▶ Task
What you write should be the line containing "Roi Et covers" followed by every line after it to the end of the listing, exactly as given, and nothing more.
——————————
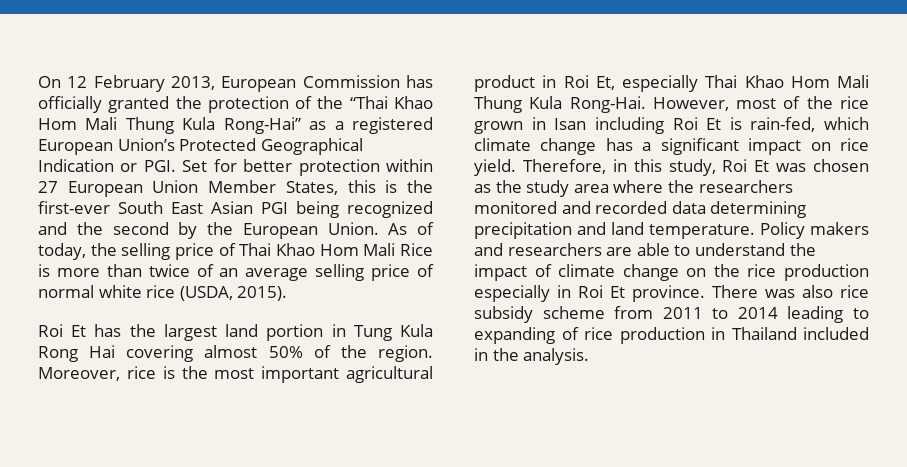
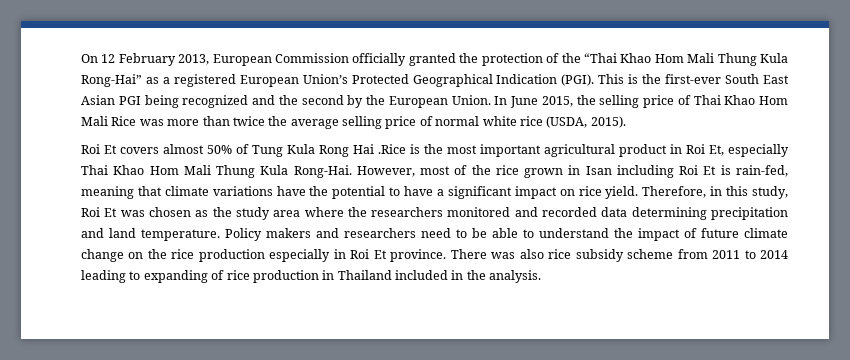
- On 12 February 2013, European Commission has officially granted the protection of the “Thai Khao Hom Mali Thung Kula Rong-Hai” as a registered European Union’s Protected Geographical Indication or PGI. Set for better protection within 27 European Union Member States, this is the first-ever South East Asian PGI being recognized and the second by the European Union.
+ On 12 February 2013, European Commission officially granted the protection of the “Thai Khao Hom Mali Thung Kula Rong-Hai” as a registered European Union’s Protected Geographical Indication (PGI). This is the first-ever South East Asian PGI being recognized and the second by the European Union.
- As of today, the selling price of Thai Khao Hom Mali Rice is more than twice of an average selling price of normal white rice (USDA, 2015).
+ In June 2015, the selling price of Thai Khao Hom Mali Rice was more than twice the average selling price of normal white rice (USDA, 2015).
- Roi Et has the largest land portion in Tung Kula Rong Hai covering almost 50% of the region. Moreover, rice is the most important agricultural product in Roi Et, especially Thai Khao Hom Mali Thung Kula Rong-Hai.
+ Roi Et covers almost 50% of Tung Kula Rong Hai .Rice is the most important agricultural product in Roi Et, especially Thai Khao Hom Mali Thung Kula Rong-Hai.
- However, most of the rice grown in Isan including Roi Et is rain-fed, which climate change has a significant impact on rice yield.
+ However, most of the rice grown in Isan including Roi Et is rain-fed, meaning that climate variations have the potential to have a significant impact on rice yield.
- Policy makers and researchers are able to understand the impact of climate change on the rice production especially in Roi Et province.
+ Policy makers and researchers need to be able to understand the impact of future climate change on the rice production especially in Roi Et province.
——————————
▶ Response to this task
+ Roi Et covers almost 50% of Tung Kula Rong Hai .Rice is the most important agricultural product in Roi Et, especially Thai Khao Hom Mali Thung Kula Rong-Hai.
- However, most of the rice grown in Isan including Roi Et is rain-fed, which climate change has a significant impact on rice yield.
+ However, most of the rice grown in Isan including Roi Et is rain-fed, meaning that climate variations have the potential to have a significant impact on rice yield.
- Policy makers and researchers are able to understand the impact of climate change on the rice production especially in Roi Et province.
+ Policy makers and researchers need to be able to understand the impact of future climate change on the rice production especially in Roi Et province.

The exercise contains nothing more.